À Inzell, en Allemagne, Timothy Loubineaud, le fer de lance du patinage de vitesse français, évoque son incroyable record du monde sur 5 000 mètres, heureusement imprévu même pour lui. « Les autres patineurs savent que ma progression est continue depuis deux ans, mais un record mondial, c’est toujours inattendu », confie-t-il avec fierté. Ce petit pays a prouvé qu’il était capable de rivaliser avec les plus grands, malgré des infrastructures limitées.
À l’approche des Jeux Olympiques, Loubineaud sent une pression palpable, mais il a sa propre philosophie: « Penser au passé génère de l'anxiété, tandis que penser au futur entraîne du stress. Moi, je préfère vivre l’instant présent. » À ses yeux, le plus important est de bien s’entraîner pour être prêt le jour J. « C’est juste trois semaines dans une vie », dit-il, gardant en tête que le vrai défi réside dans le moment.

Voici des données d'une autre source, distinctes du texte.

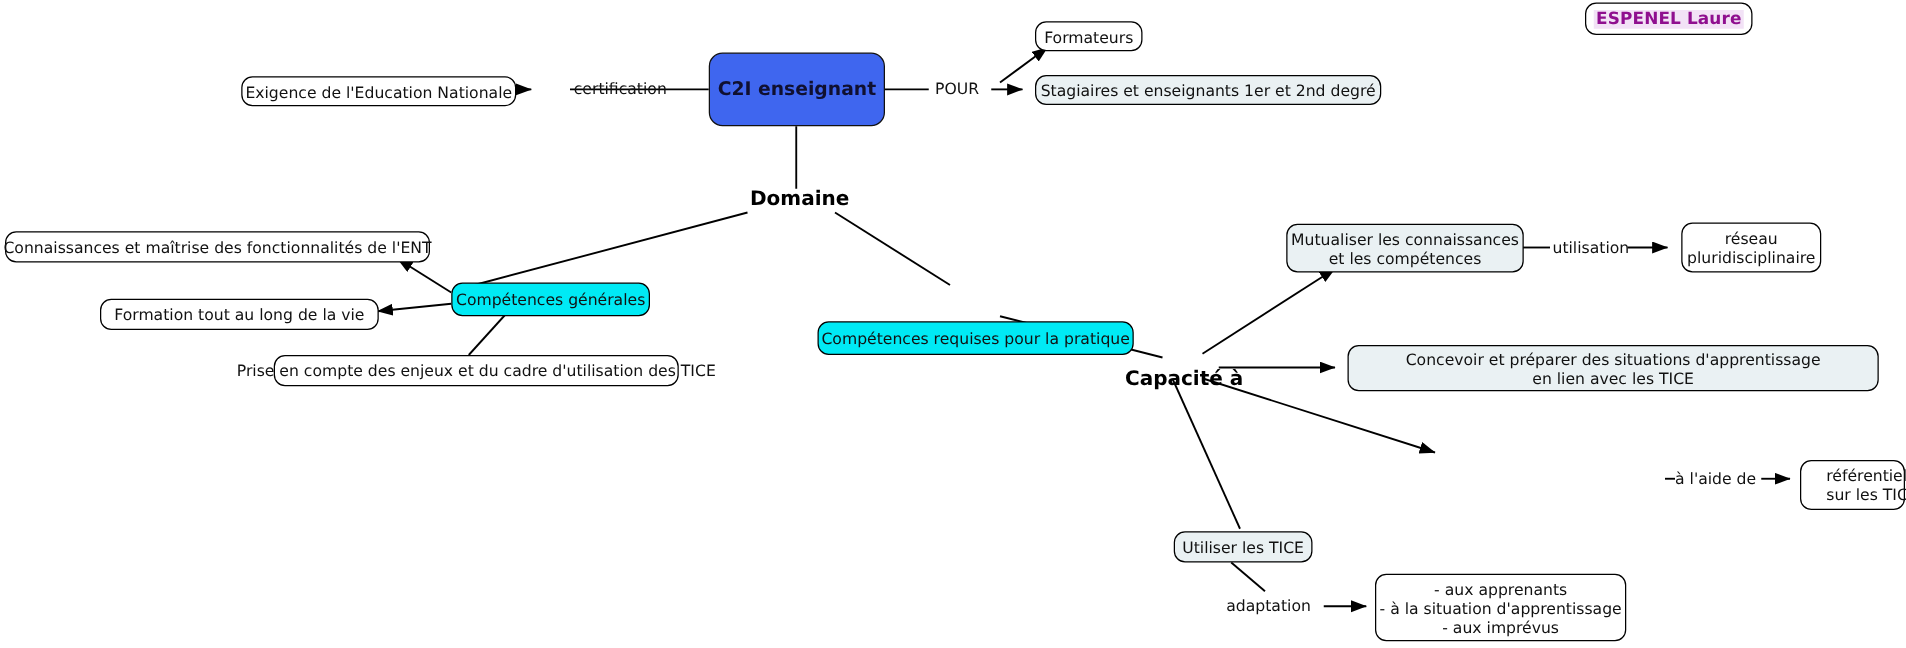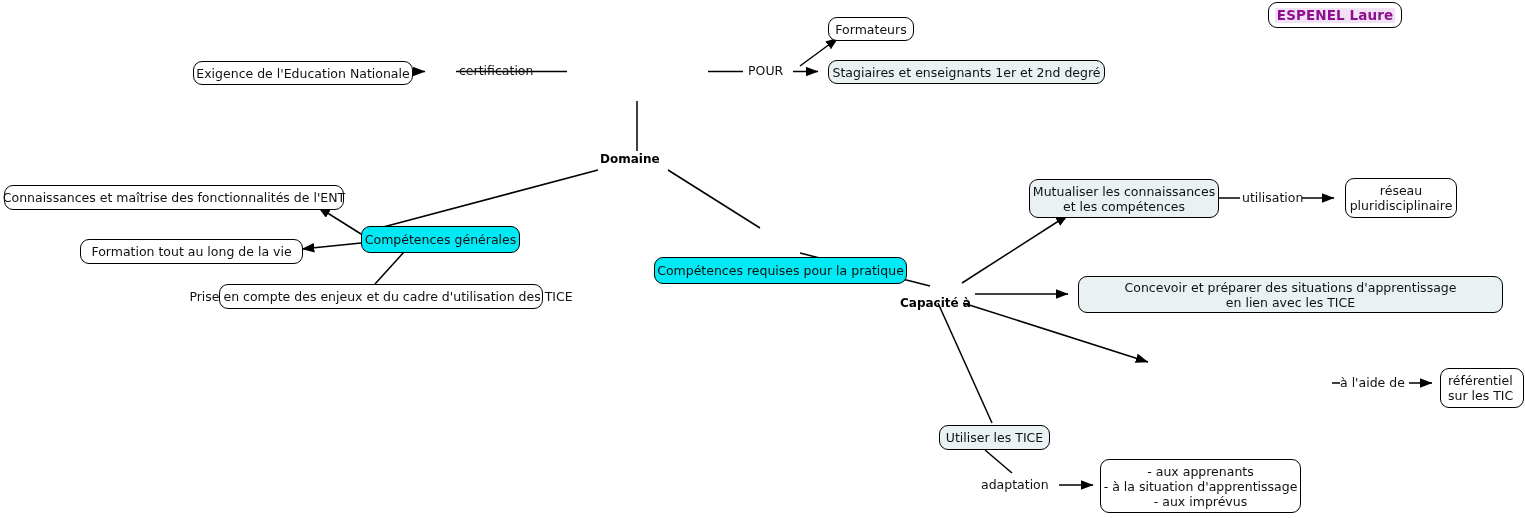--- a/index.html
+++ b/index.html
@@ -35,7 +35,7 @@
     font-size: 12.5px;
     line-height: 15px;
     white-space: pre;
-    padding: 2px 7px;
+    padding: 2px 20px;
     background: #ffffff;
   }
   .node.fill-white   { background: #ffffff; }

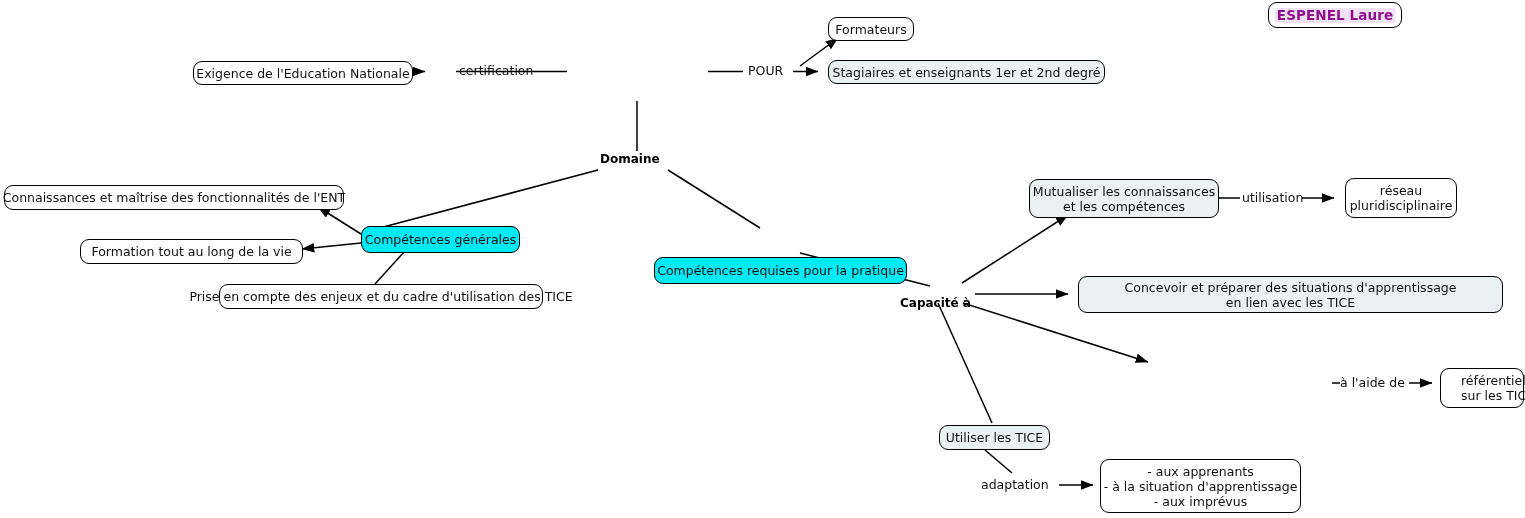--- a/index.html
+++ b/index.html
@@ -132,6 +132,7 @@
     <span class="hl">ESPENEL Laure</span>
   </div>
 
+  <div class="node root fill-blue" style="left:567px; top:42px; width:141px; height:59px;">C2I enseignant</div>
 
   <div class="node fill-white" style="left:193px; top:61px; width:220px; height:24px;">Exigence de l'Education Nationale</div>
 

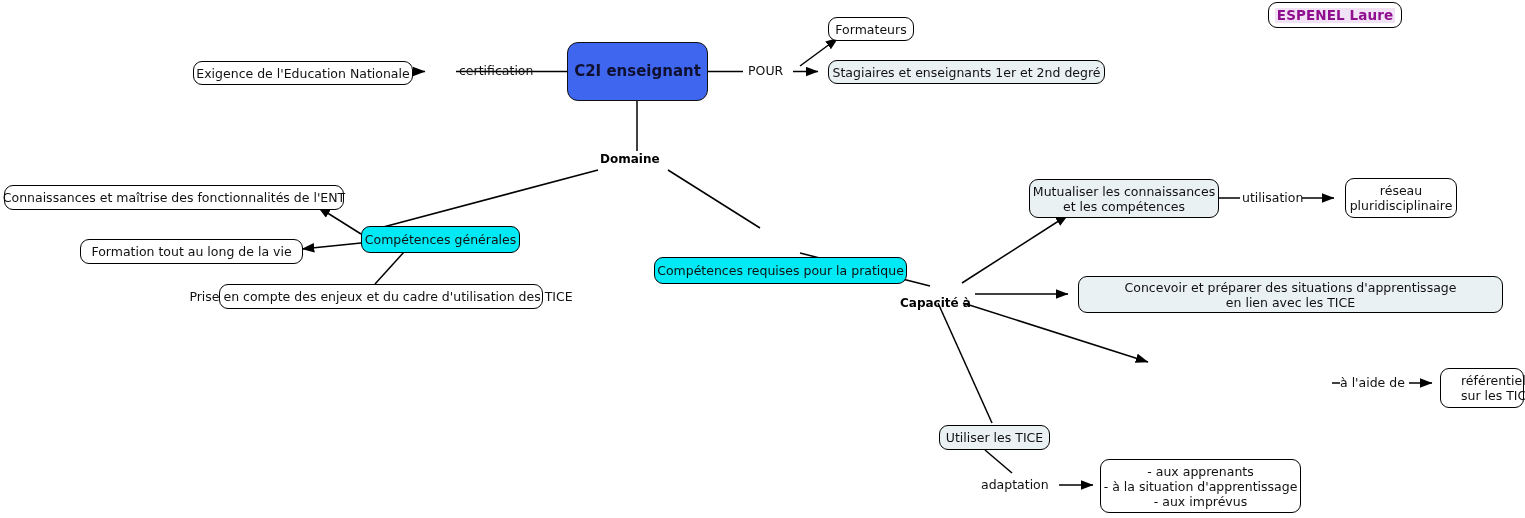--- a/index.html
+++ b/index.html
@@ -69,7 +69,7 @@
   }
   .linklabel.bold {
     font-weight: bold;
-    font-size: 12px;
+    font-size: 16px;
     color: #000000;
   }
 </style>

Interrogé sur sa stratégie pour les courses, il avoue son instinct naturel. « Je ne connais pas les infrastructures ni les conditions spécifiques du jour de la compétition. Tout cela se découvre à l’instant », explique-t-il. Lors de sa course record à Salt Lake City, Loubineaud a agi selon son intuition, sans se préoccuper des données. « Je suis un peu comme Julian Alaphilippe, à l'instinct, sans calcul », ajoute-t-il en souriant.
Concernant ses chances de monter sur le podium olympique, Timothy reste réaliste. « Les JO, c’est une question de chance et d’opportunité. Je me concentre sur mon récit et je donnerai le meilleur de moi-même », affirme-t-il. Ce n'est que lorsque la ligne d'arrivée sera franchie qu'il pourra dresser un bilan.
Enfin, il souligne les progrès réalisés grâce à l’Agence nationale du sport, qui a permis de regrouper les coureurs. « Avant, un stage d'une semaine était un événement rare. Maintenant, on peut vraiment construire une équipe solide », conclut-il. Cette évolution a sans aucun doute renforcé la dynamique de l'équipe et aide à créer un environnement propice aux performances d'élite.